The report reveals that the estimated natural gas supply for Africa in 2023 is approximately 25.5 billion cubic feet (Bcf/d), reflecting a 1% year-on-year increase compared to the previous year, 2022. Looking ahead, the long-term potential for supply, in alignment with global trends, is set to witness a growth of 7%, reaching 27.4 Bcf/d by 2025, followed by a nearly 30% expansion to 32.8 Bcf/d. Further into the future, a significant increase of about 65% is foreseen, raising the supply to 41.6 Bcf/d by 2035 in comparison to the 2023 levels.

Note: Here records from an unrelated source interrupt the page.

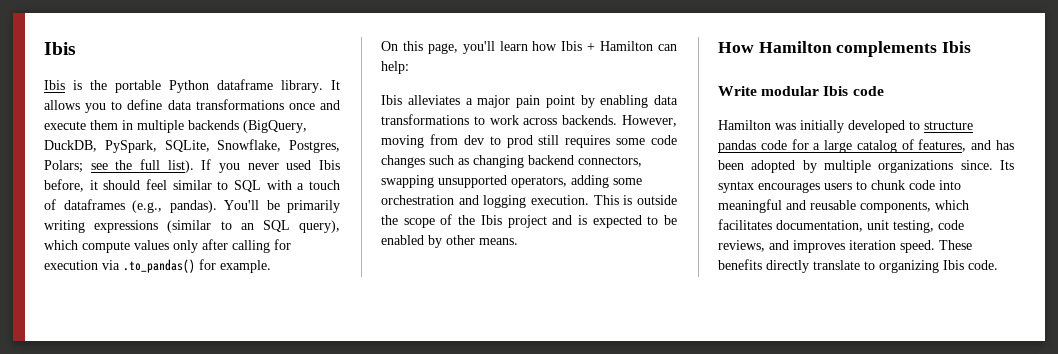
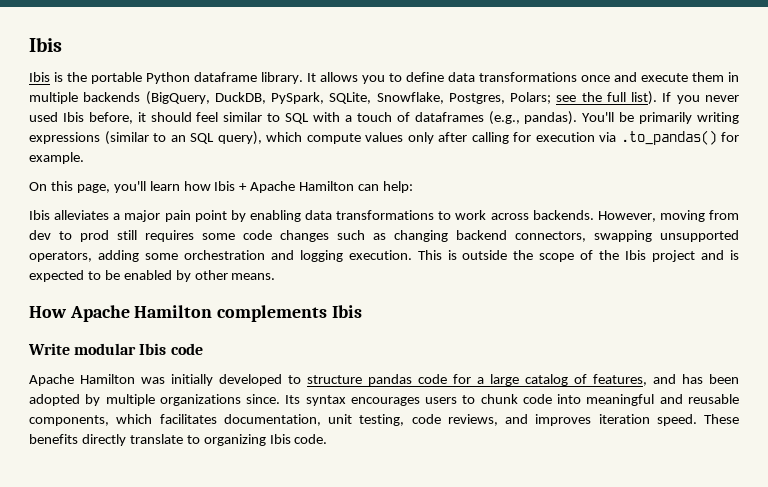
- On this page, you'll learn how Ibis + Hamilton can help:
+ On this page, you'll learn how Ibis + Apache Hamilton can help:
- How Hamilton complements Ibis
+ How Apache Hamilton complements Ibis
- Hamilton was initially developed to structure pandas code for a large catalog of features, and has been adopted by multiple organizations since.
+ Apache Hamilton was initially developed to structure pandas code for a large catalog of features, and has been adopted by multiple organizations since.

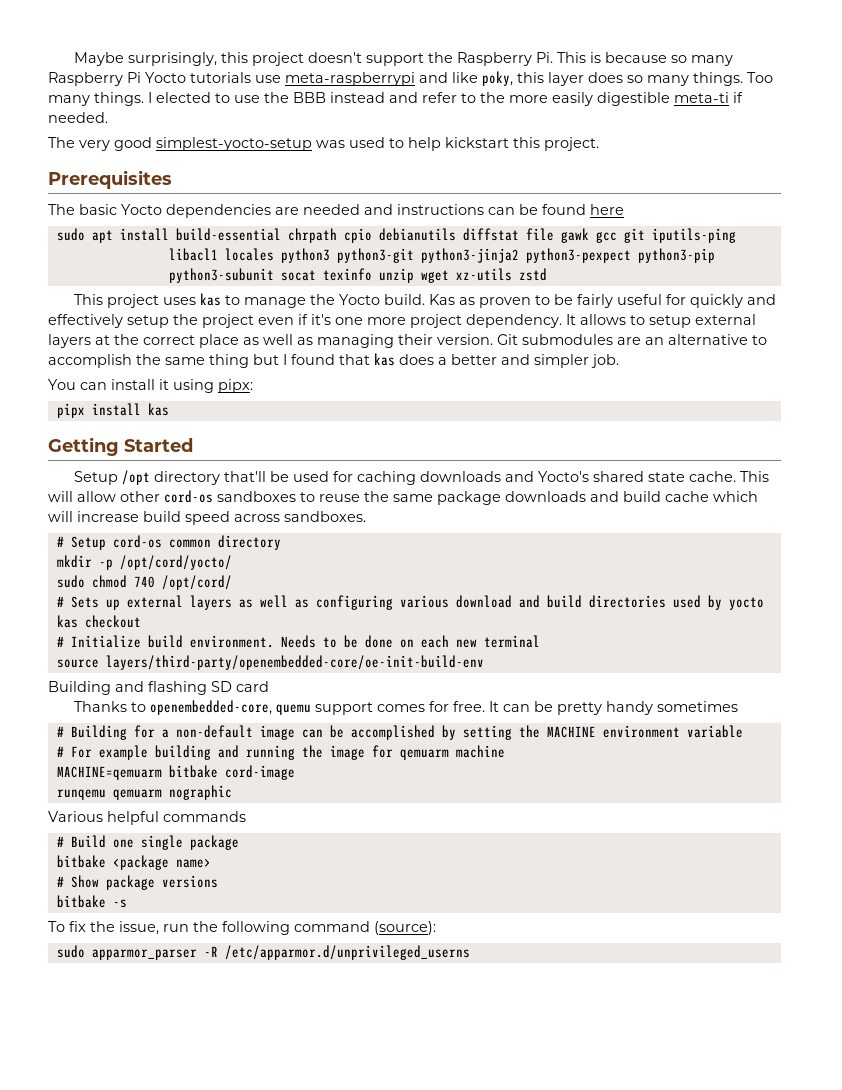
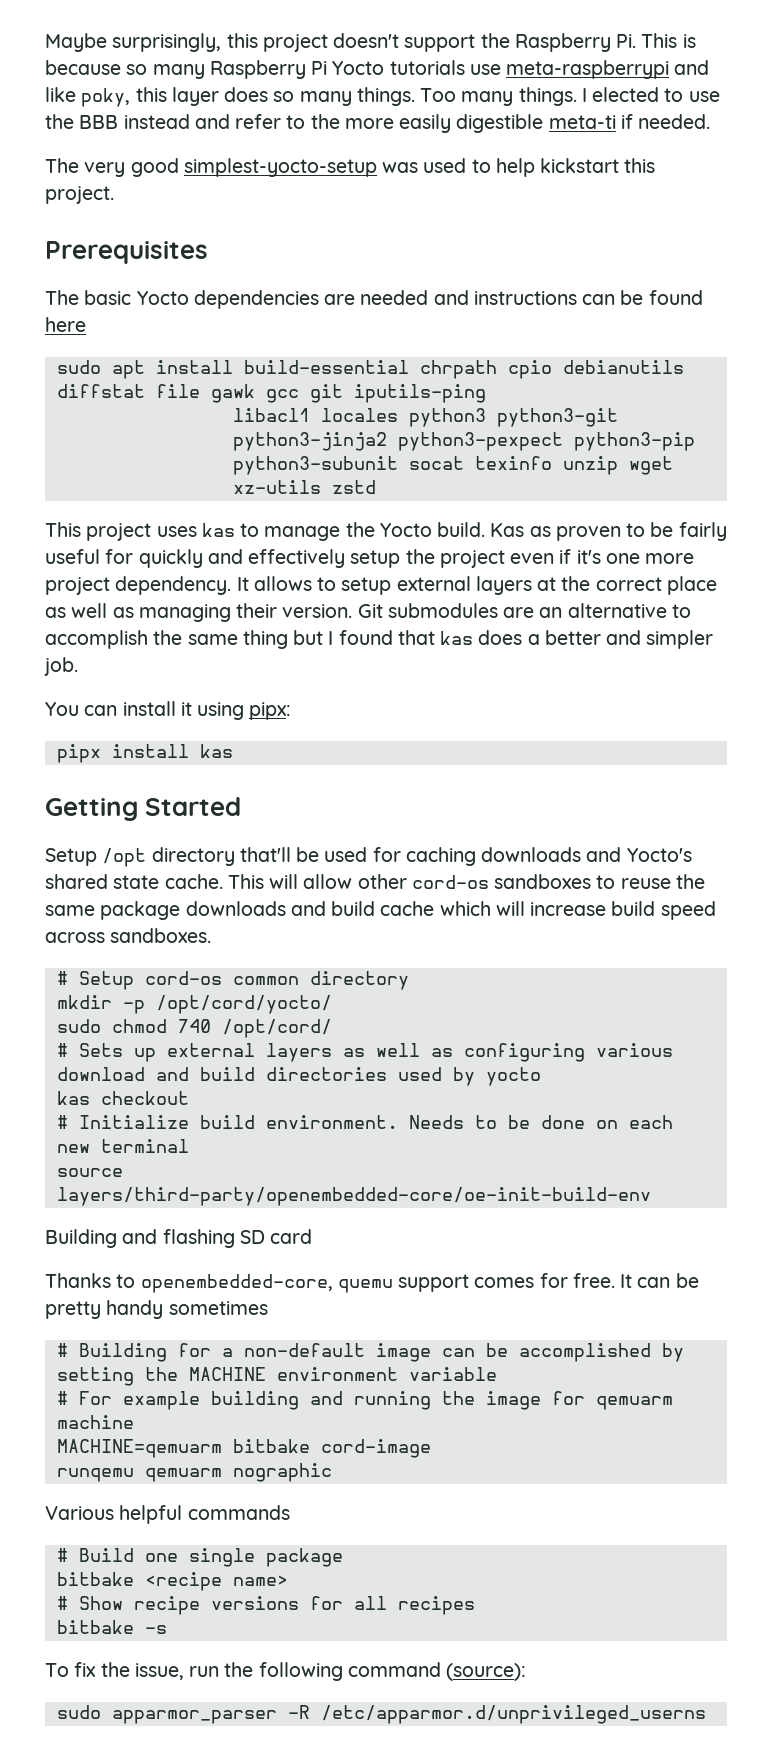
- bitbake <package name>
+ bitbake <recipe name>
- # Show package versions
+ # Show recipe versions for all recipes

Additionally, the report highlights that long-term commercial flows from Africa are poised to remain relatively steady, ranging between 27 to 28 Bcf/d throughout the remainder of the current decade and the upcoming one, before gradually entering a phase of decline.

Short-term gas supply

A part of the report stated:

  • “Short-term natural gas supply from Africa is expected to see an increase from 2023 levels of 25.5 Bcf/d to just over 27 Bcf/d in 2024 and stay relatively flat at about 27 Bcf/d till 2027.
  • “Algeria, Egypt, and Nigeria are expected to drive the majority of the natural gas supply with an average of 80% of the total African gas coming from these three countries. Individually, the short-term output of these three countries is estimated to stay relatively flat.
  • “Algeria is expected to see a growth from 10 Bcf/d in 2023 to 11 Bcf/d by 2027. Egypt is expected to stay flat at 6.25 Bcf/d. Nigeria is expected to fluctuate marginally between 4.5 Bcf/d and 5.5 Bcf/d. 

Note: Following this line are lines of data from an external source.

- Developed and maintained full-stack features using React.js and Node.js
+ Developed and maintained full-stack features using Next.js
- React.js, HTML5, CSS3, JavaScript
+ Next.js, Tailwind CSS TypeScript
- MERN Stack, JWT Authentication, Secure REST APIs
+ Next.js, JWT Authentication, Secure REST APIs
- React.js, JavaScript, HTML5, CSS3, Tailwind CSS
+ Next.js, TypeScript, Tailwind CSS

The AEC report further highlighted the fact that Africa has pledged greater focus on the monetization of discovered natural gas, thereby ensuring proper usage of gas as a transition fuel and also limiting emissions from rampant gas flaringIt however noted that in Nigeria, the “Decade of Gas” policy launched in March 2021, has maintained a snail-like pace in implementation.

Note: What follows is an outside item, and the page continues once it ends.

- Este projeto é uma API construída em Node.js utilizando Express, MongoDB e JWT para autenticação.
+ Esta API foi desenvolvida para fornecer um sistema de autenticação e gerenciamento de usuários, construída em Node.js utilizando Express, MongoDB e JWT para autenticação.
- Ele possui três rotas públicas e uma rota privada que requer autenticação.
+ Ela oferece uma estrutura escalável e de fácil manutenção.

Nigeria’s Decade of Gas is a government-led initiative aimed at harnessing the country’s vast gas reserves to drive economic growth and development

A part of the report stated;

  • “Two years after its declaration, Nigeria’s ‘Decade of Gas’ policy has recorded underperformance at a paltry 5% to date, as opposed to the 85% benchmark set by the federal government.”

What you should know

In the June 2023 Statistical Review of Energy Report, it was highlighted that Nigeria witnessed a decline in its natural gas production, reaching 40.4 billion cubic meters in 2022. The country’s liquefied natural gas (LNG) exports also experienced a decrease, totalling 19.6 billion cubic meters in 2022.